Stored data:
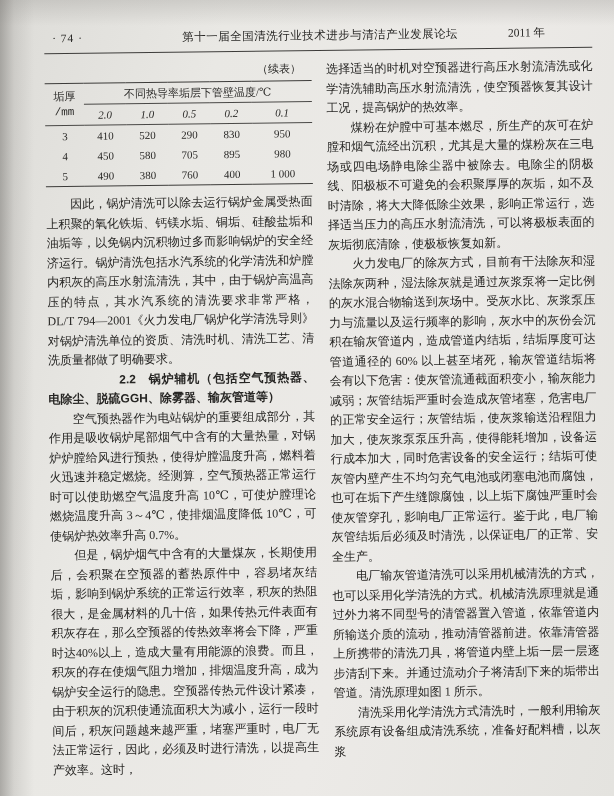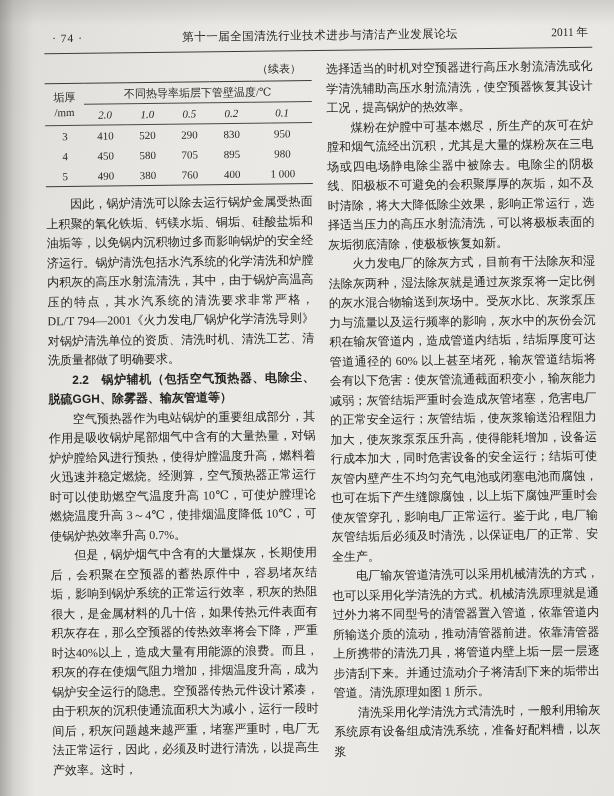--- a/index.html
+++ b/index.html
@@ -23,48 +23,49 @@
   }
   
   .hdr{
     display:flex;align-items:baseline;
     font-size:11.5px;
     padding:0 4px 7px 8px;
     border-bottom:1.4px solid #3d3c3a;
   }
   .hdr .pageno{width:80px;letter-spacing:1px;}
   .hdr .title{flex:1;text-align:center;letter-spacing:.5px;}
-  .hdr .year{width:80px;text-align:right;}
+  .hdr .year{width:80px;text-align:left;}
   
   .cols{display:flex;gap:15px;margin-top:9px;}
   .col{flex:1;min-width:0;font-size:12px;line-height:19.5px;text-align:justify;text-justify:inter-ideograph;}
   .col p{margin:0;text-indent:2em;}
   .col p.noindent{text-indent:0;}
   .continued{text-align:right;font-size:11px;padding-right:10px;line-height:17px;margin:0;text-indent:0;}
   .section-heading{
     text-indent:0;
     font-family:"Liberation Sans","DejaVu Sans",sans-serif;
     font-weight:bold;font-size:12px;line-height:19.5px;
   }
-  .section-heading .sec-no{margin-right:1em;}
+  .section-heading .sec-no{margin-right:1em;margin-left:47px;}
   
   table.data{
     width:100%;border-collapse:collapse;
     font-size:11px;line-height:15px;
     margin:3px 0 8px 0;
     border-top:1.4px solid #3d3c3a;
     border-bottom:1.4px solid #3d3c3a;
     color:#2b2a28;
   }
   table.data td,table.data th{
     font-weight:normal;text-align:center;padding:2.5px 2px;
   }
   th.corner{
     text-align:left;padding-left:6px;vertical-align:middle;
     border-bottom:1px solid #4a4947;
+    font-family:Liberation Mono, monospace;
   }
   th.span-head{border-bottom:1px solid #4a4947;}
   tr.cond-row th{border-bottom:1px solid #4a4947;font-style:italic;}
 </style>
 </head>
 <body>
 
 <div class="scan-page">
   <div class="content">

Exercise directions:
Your reply should hold only the records, duplicated exactly, without any image.

Solution for this task:
--- a/index.html
+++ b/index.html
@@ -23,48 +23,49 @@
   }
   
   .hdr{
     display:flex;align-items:baseline;
     font-size:11.5px;
     padding:0 4px 7px 8px;
     border-bottom:1.4px solid #3d3c3a;
   }
   .hdr .pageno{width:80px;letter-spacing:1px;}
   .hdr .title{flex:1;text-align:center;letter-spacing:.5px;}
-  .hdr .year{width:80px;text-align:right;}
+  .hdr .year{width:80px;text-align:left;}
   
   .cols{display:flex;gap:15px;margin-top:9px;}
   .col{flex:1;min-width:0;font-size:12px;line-height:19.5px;text-align:justify;text-justify:inter-ideograph;}
   .col p{margin:0;text-indent:2em;}
   .col p.noindent{text-indent:0;}
   .continued{text-align:right;font-size:11px;padding-right:10px;line-height:17px;margin:0;text-indent:0;}
   .section-heading{
     text-indent:0;
     font-family:"Liberation Sans","DejaVu Sans",sans-serif;
     font-weight:bold;font-size:12px;line-height:19.5px;
   }
-  .section-heading .sec-no{margin-right:1em;}
+  .section-heading .sec-no{margin-right:1em;margin-left:47px;}
   
   table.data{
     width:100%;border-collapse:collapse;
     font-size:11px;line-height:15px;
     margin:3px 0 8px 0;
     border-top:1.4px solid #3d3c3a;
     border-bottom:1.4px solid #3d3c3a;
     color:#2b2a28;
   }
   table.data td,table.data th{
     font-weight:normal;text-align:center;padding:2.5px 2px;
   }
   th.corner{
     text-align:left;padding-left:6px;vertical-align:middle;
     border-bottom:1px solid #4a4947;
+    font-family:Liberation Mono, monospace;
   }
   th.span-head{border-bottom:1px solid #4a4947;}
   tr.cond-row th{border-bottom:1px solid #4a4947;font-style:italic;}
 </style>
 </head>
 <body>
 
 <div class="scan-page">
   <div class="content">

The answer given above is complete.